The company expects this year to mark the turning point of its efforts to turn the business around. AMD's guidance calls for a return to revenue growth, driven by new semi-custom design wins and the upcoming launch of its Polaris graphics cards. Non-GAAP operating profitability is expected to return during the second half of the year, a massive improvement over 2015.
AMD provided similarly optimistic guidance last year, but the company came up far short and was forced to abandon those targets just a few months later. I don't fully trust AMD's guidance for that reason. But if Polaris is a success, and if Zen, which launches for PCs toward the end of this year and for servers next year, follows suit, AMD stock could be worth far more than it trades for today. The company sports a market capitalization of just $2.8 billion, down more than 80% over the past decade. A return to profitability in 2017 or 2018 would likely send the stock soaring.
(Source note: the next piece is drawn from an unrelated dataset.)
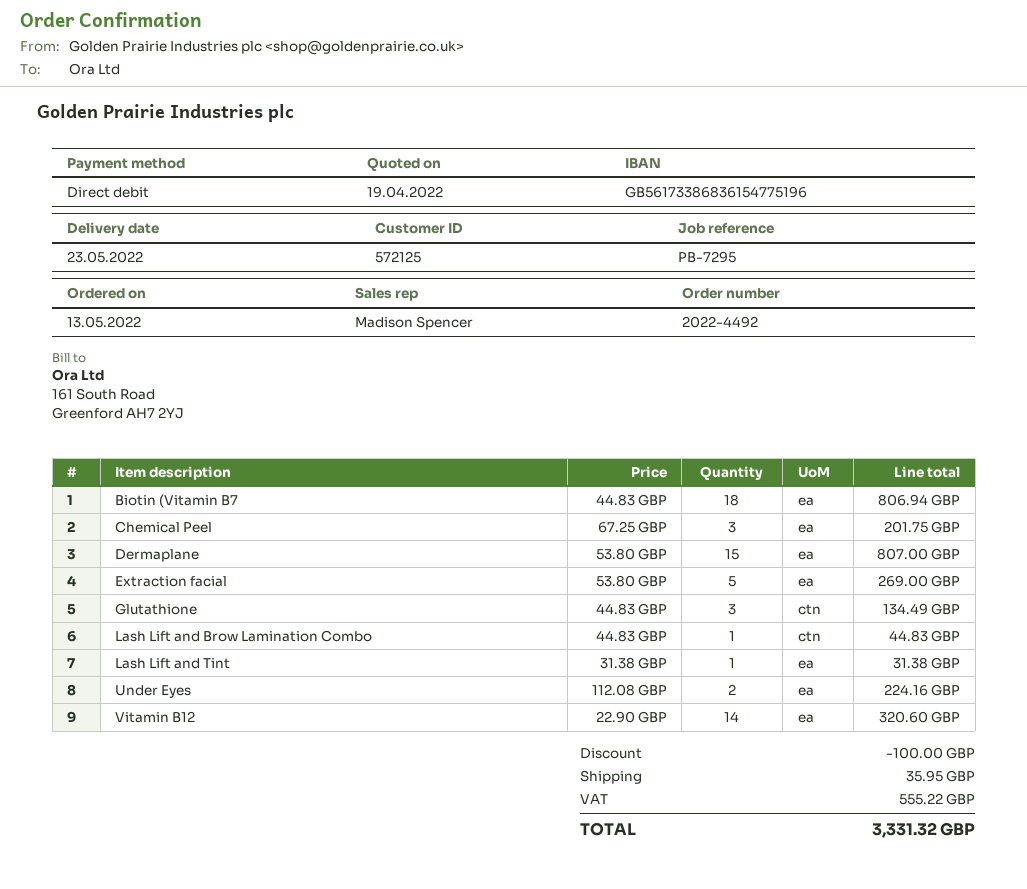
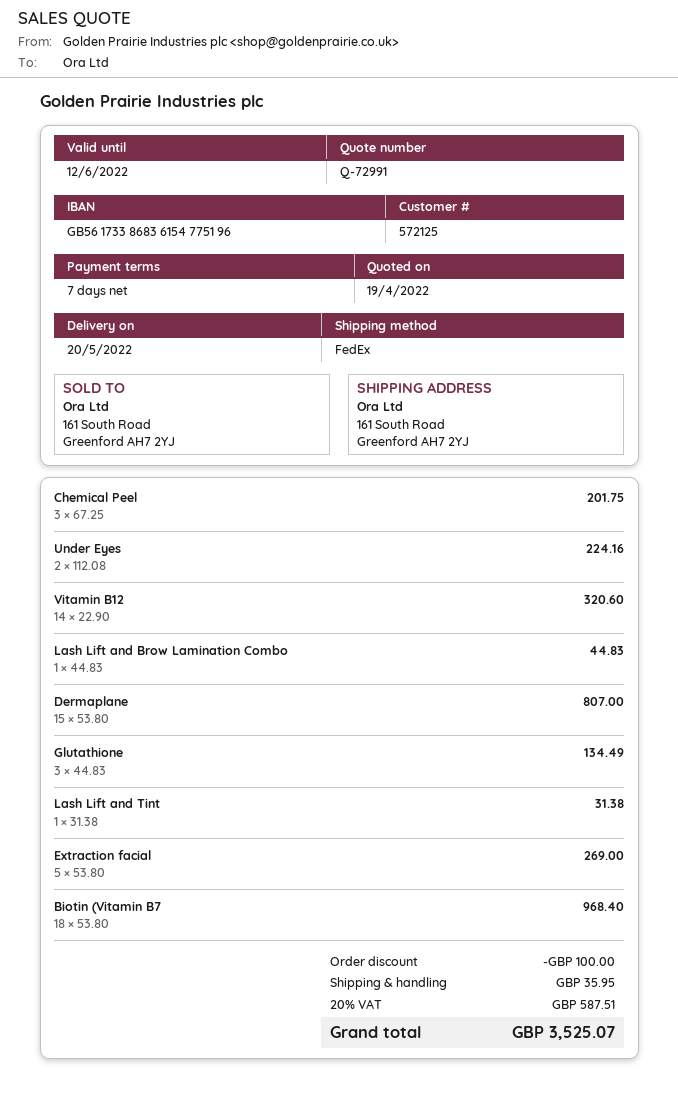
delivery date: 2022-05-23 -> 2022-05-20
Biotin (Vitamin B7: 18 x 44.83 = 806.94 -> 18 x 53.80 = 968.40
tax: 555.22 -> 587.51
total: 3331.32 -> 3525.07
What makes AMD stock risky is the chance that something goes wrong. NVIDIA currently dominates the graphics card market, shipping around 80% of cards during the fourth quarter last year, and its upcoming Pascal graphics cards are set to launch in the same timeframe as Polaris. If Polaris fails to win back meaningful market share from NVIDIA, AMD's guidance could again prove to be overly optimistic. AMD stock has plenty of upside potential, but it comes with plenty of risk as well.
The case for Intel
Intel investors have been subject to a parade of bad news in recent weeks. First, the company announced plans to lay off up to 12,000 employees, or roughly 11% of its global workforce, by the middle of next year in an effort to adjust to lower demand for PCs. Second, Intel announced it is essentially giving up on the mobile market, at least for the time being, by axing its SoFIA and Broxton chips.
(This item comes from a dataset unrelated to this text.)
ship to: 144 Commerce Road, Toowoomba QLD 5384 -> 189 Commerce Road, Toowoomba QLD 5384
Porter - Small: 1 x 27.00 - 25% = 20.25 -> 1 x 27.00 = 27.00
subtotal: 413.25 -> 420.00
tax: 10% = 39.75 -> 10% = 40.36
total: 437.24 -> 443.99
With the PC market showing no signs of turning around, Intel expects its data center and Internet of Things businesses to be the key growth drivers for the company going forward. During 2015, the data center segment generated $7.85 billion of operating profit, nearly as much as the client computing segment, while growing revenue by 11%. The rapid rise of cloud computing has been a boon for the company, with Intel enjoying a near-monopoly in the server chip market.
The bad news is that competition is coming. AMD will launch new server chips in 2017, potentially winning back some market share, and initiatives from International Business Machines and ARM Holdings to create viable alternatives in the data center are slowly gaining momentum. Earlier this month, Alphabet's Google announced that it was working to develop a server architecture based on IBM's POWER chips, a move that could mark the beginning of the end of Intel's uncontested data center dominance.
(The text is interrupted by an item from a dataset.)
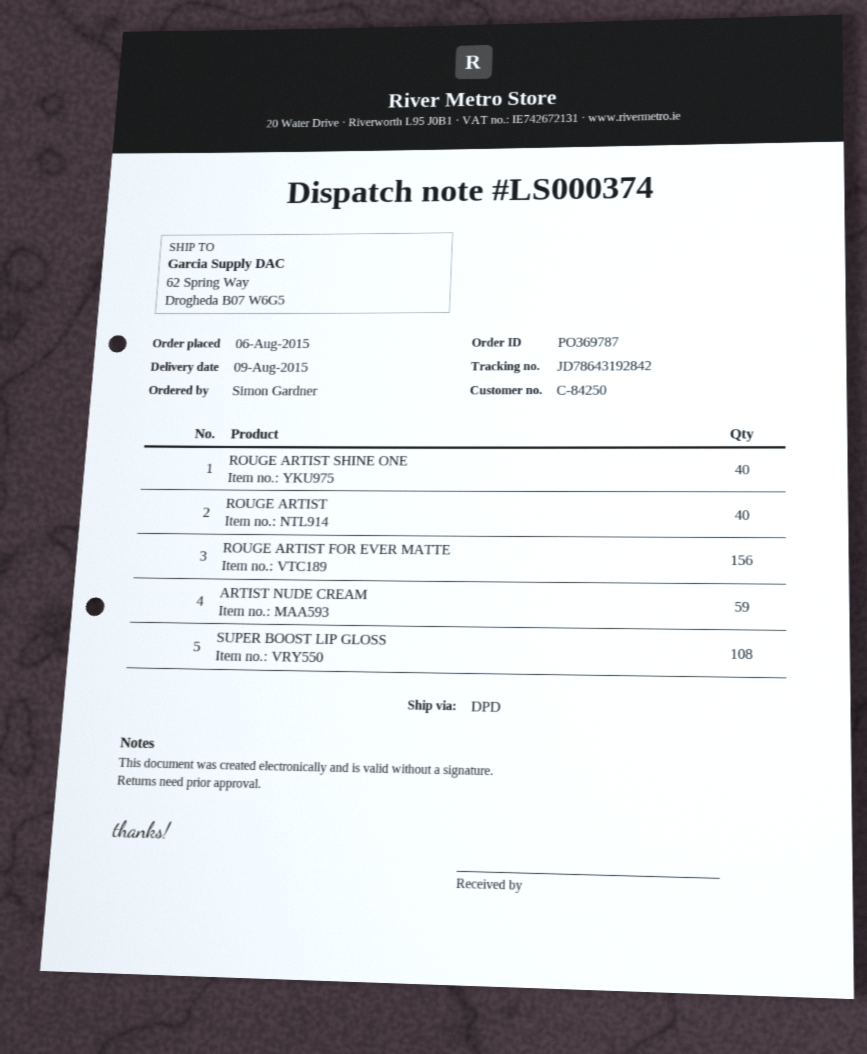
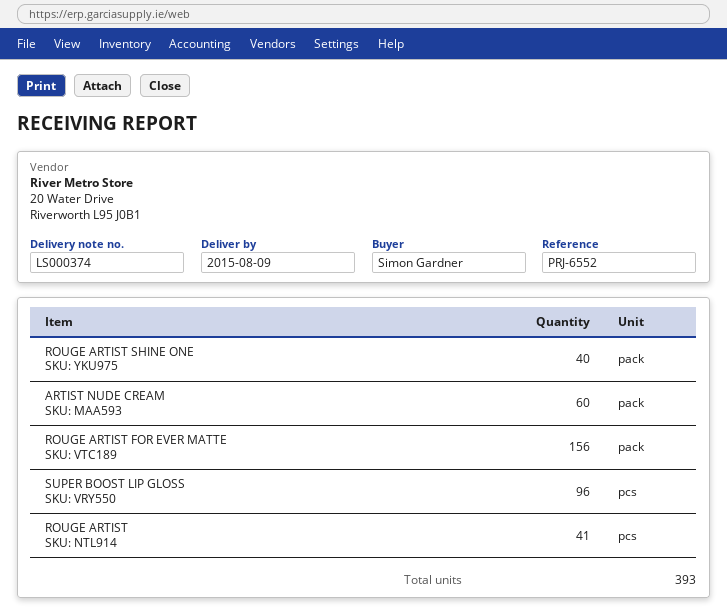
ROUGE ARTIST: 40 -> 41
ARTIST NUDE CREAM: 59 -> 60
SUPER BOOST LIP GLOSS: 108 -> 96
There are a lot of headwinds working against Intel at the moment, but the company is still very profitable. During 2015, Intel generated net income of $11.4 billion, putting the P/E ratio of the stock at about 12.8. With that valuation, investors aren't betting on much growth for Intel going forward.
Still, if the PC market eventually stabilizes and Intel manages to fight off encroaching competition in the data center segment, Intel would likely be able to maintain its profitability. And potential growth areas like the Internet of Things and 3D XPoint memory could drive earnings higher in the long run. Intel's growth story isn't dead, but earnings growth is no longer a foregone conclusion, and a substantial earnings decline is possible if things don't go Intel's way.
Which is the better buy?
Neither AMD nor Intel look like particularly attractive investments at this point. AMD has more upside potential, but the company needs to deliver with its upcoming product launches, something it's had problems with in the past. Intel has an attractive valuation assuming earnings don't decline, but the company is facing major headwinds as PC sales slump and its efforts in mobile fizzle.
Intel is the safer bet, simply because the company is wildly profitable and enjoys some significant competitive advantages. AMD has the potential to soar, but it also has the potential to crash and burn if Polaris and Zen come up short. For most investors, Intel looks like the better buy, despite the myriad problems facing the company.
Suzanne Frey, an executive at Alphabet, is a member of The Motley Fool's board of directors. Timothy Green owns shares of International Business Machines. The Motley Fool owns shares of and recommends Alphabet (A and C shares) and NVIDIA. The Motley Fool recommends Intel. Try any of our Foolish newsletter services free for 30 days. We Fools may not all hold the same opinions, but we all believe that considering a diverse range of insights makes us better investors. The Motley Fool has a disclosure policy.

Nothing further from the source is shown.